From Russia With Love, an October Surprise
Hacking threat could scramble the political calculus
Donald Trump is like a brash club fighter who, in his first heavyweight bout, is staggering to his corner after a series of self-inflicted uppercuts. Trying to rouse Trump for the next round are sketchy handlers like Rudy Giuliani (who bizarrely forgot that 9/11 ever occurred) and the candidate’s rumored new debate coach, accused sexual harasser Roger Ailes.
With Hillary Clinton threatening to rack up the biggest electoral victory since George H.W. Bush obliterated Michael Dukakis in 1988, the scenarios for a comeback by the bilious billionaire are becoming increasingly far-fetched.

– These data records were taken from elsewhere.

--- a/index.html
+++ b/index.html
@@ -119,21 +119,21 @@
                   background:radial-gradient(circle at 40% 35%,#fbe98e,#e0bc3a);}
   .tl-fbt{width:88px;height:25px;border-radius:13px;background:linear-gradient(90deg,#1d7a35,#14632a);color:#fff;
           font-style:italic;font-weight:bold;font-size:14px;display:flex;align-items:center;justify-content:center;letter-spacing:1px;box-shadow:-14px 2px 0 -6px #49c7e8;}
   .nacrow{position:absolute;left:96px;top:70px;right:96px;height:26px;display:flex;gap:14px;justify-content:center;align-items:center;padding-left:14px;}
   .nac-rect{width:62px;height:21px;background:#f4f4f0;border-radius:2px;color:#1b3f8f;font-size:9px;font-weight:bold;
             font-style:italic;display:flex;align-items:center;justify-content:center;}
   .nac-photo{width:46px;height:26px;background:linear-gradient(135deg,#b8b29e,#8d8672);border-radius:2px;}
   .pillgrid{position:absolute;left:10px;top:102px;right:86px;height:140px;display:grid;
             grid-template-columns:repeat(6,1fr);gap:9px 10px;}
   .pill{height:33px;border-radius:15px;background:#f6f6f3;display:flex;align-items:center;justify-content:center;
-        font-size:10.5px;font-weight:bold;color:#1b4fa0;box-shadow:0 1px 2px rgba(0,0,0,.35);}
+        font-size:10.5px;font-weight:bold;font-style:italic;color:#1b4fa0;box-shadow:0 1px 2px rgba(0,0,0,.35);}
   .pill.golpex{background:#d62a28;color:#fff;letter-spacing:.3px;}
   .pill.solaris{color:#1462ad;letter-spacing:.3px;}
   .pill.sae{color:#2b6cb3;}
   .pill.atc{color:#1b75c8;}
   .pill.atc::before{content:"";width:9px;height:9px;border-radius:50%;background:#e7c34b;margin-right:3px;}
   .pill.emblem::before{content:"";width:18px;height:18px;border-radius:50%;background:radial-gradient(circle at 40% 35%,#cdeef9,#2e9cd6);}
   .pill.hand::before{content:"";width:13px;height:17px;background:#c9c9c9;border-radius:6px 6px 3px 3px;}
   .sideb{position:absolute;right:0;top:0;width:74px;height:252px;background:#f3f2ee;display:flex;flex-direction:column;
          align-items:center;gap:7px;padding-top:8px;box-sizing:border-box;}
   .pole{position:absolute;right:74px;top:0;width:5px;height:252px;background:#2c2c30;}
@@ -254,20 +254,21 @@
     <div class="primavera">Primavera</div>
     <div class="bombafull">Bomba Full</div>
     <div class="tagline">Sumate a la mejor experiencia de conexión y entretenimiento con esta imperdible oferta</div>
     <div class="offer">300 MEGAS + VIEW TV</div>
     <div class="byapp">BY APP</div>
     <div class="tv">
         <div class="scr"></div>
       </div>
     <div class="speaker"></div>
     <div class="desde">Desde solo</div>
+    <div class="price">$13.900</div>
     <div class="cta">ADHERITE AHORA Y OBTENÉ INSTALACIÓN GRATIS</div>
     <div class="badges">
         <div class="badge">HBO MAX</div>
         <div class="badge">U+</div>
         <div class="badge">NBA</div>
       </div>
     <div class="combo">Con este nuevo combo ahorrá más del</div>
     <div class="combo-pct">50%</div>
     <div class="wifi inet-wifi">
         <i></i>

In fact, the electoral prognosis for the Republican ticket is so dismal (Georgia and maybe even South Carolina are in play for the Democrats) that anyone working on the Trump transition team probably feels as superfluous as the Maytag repairman.

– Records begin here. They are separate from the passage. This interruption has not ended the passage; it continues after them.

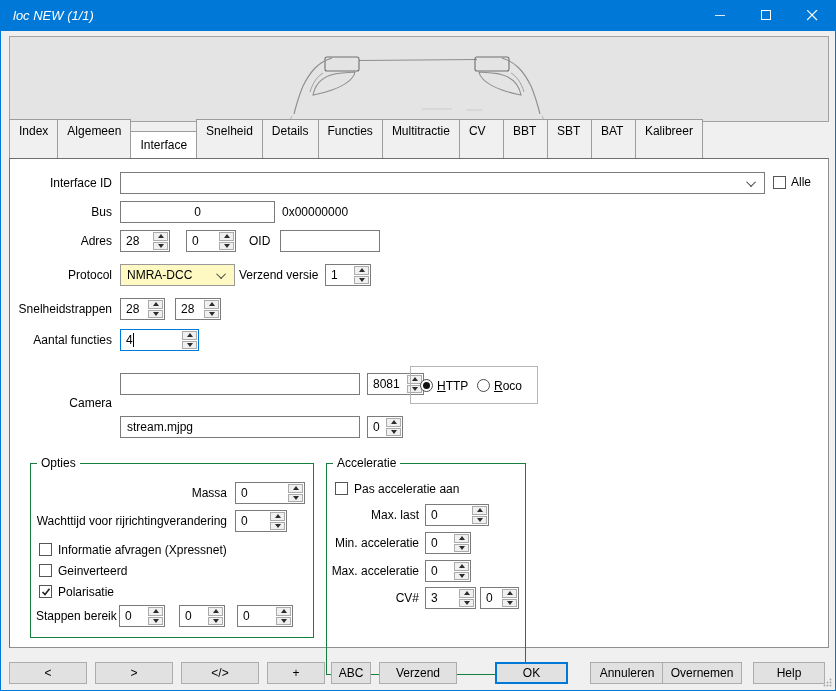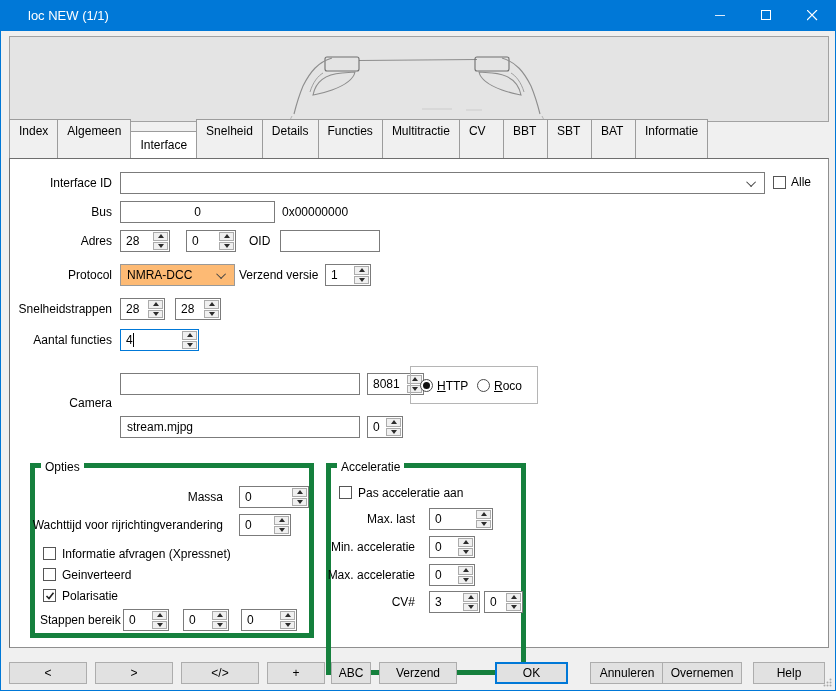--- a/index.html
+++ b/index.html
@@ -3,41 +3,41 @@
 <meta charset="utf-8">
 <style>
   * { margin:0; padding:0; box-sizing:border-box; }
   html,body { width:836px; height:691px; }
   body { font-family:"Liberation Sans","DejaVu Sans",sans-serif; font-size:12px; color:#000; }
   .window { position:relative; width:836px; height:691px; background:#f0f0f0;
             border:1px solid #0078d7; border-top:none; overflow:hidden; }
   
   .titlebar { position:absolute; left:0; top:0; width:100%; height:31px; background:#0078d7;
               display:flex; align-items:center; color:#fff; }
-  .title-text { flex:1; padding-left:27px; font-size:13px; }
+  .title-text { flex:1; padding-left:12px; font-size:13px;font-style:italic; }
   .win-btn { width:46px; height:31px; display:flex; align-items:center; justify-content:center; }
   
   .img-panel { position:absolute; left:8px; top:36px; width:820px; height:86px;
                background:#e4e4e4; border:1px solid #a2a2a2; }
   
   .tabs { position:absolute; left:8px; top:135px; height:23px; display:flex; align-items:flex-end; z-index:3; }
   .tab { height:39px; border:1px solid #9c9c9c; border-bottom:none; background:#f0f0f0;
          padding:4px 9px 0; min-width:45px; margin-right:-1px; white-space:nowrap; }
   .tab.active { background:#fff; height:27px; padding-top:6px; position:relative; z-index:4; }
   
   .page { position:absolute; left:8px; top:158px; width:820px; height:490px; background:#fff;
           border:1px solid #8f8f8f; border-left-color:#6e6e6e; border-top-color:#6e6e6e; }
   .lab { position:absolute; white-space:nowrap; }
   .lab.r { text-align:right; }
   .txt { position:absolute; height:22px; background:#fff; border:1px solid #7b7b7b; padding:3px 0 0 6px;
          white-space:nowrap; overflow:hidden; }
   .txt.center { text-align:center; padding-left:0; }
   .combo { position:absolute; height:22px; background:#fff; border:1px solid #7b7b7b;
            display:flex; align-items:center; justify-content:space-between; padding:0 8px 0 6px; }
-  .combo.gray { background:#fdba74; border-color:#999; }
+  .combo.gray { background:#fef9c3; border-color:#999; }
   .chev { width:7px; height:7px; border-left:1px solid #444; border-bottom:1px solid #444;
           transform:rotate(-45deg) translateY(-2px); }
   
   .spin { position:absolute; height:22px; background:#fff; border:1px solid #7b7b7b; display:flex; }
   .spin.focus { border-color:#0078d7; }
   .spin .v { flex:1; padding:3px 0 0 5px; overflow:hidden; white-space:nowrap; }
   .caret { width:1px; height:14px; background:#000; margin:3px 2px 0 0; }
   .btns { width:17px; display:flex; flex-direction:column; padding:1px; gap:1px; }
   .sb { flex:1; background:#f0f0f0; border:1px solid #ababab; position:relative; }
   .sb::after { content:""; position:absolute; left:50%; top:50%; transform:translate(-50%,-50%);
@@ -45,21 +45,21 @@
   .sb.up::after { border-bottom:4px solid #2b2b2b; }
   .sb.dn::after { border-top:4px solid #2b2b2b; }
   
   .cb { position:absolute; width:13px; height:13px; background:#fff; border:1px solid #555;
         display:flex; align-items:center; justify-content:center; }
   .radio { position:absolute; width:13px; height:13px; background:#fff; border:1px solid #4a4a4a; border-radius:50%; }
   .radio .dot { position:absolute; left:2px; top:2px; width:7px; height:7px; border-radius:50%; background:#111; }
   .rlabel { position:absolute; white-space:nowrap; }
   .rlabel::first-letter { text-decoration:underline; }
   
-  .group { position:absolute; border:5px solid #15803d; }
+  .group { position:absolute; border:1px solid #15803d; }
   .legend { position:absolute; top:-8px; left:6px; background:#fff; padding:0 4px; }
   .radiobox { position:absolute; border:1px solid #b5b5b5; }
   
   .btn { position:absolute; top:662px; height:22px; background:#e1e1e1; border:1px solid #adadad;
          display:flex; align-items:center; justify-content:center; }
   .btn.default { border:2px solid #0078d7; }
   .grip { position:absolute; right:3px; bottom:3px; }
 </style>
 </head>
 <body>
@@ -109,21 +109,21 @@
     <div class="tab">Algemeen</div>
     <div class="tab active">Interface</div>
     <div class="tab">Snelheid</div>
     <div class="tab">Details</div>
     <div class="tab">Functies</div>
     <div class="tab">Multitractie</div>
     <div class="tab">CV</div>
     <div class="tab">BBT</div>
     <div class="tab">SBT</div>
     <div class="tab">BAT</div>
-    <div class="tab">Informatie</div>
+    <div class="tab">Kalibreer</div>
   </div>
 
   <div class="page">
 
     <div class="lab r" style="right:716px; top:17px;">Interface ID</div>
     <div class="combo" style="left:110px; top:13px; width:645px;">
       <span></span>
       <span class="chev"></span>
     </div>
     <div class="cb" style="left:763px; top:17px;"></div>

Barring a psychological transformation by Trump so amazing that it would rouse Sigmund Freud from his grave, it is hard to imagine anything that would defeat Clinton other than an “October Surprise.” Not just any surprise — but an external event so startling that it would scramble the political calculus.
The phrase “October Surprise” was originally coined during the 1980 campaign by William Casey, Ronald Reagan’s campaign manager and future CIA director. That citation was the definitive judgment of William Safire, the late New York Times columnist and epic chronicler of the idiosyncrasies of political language.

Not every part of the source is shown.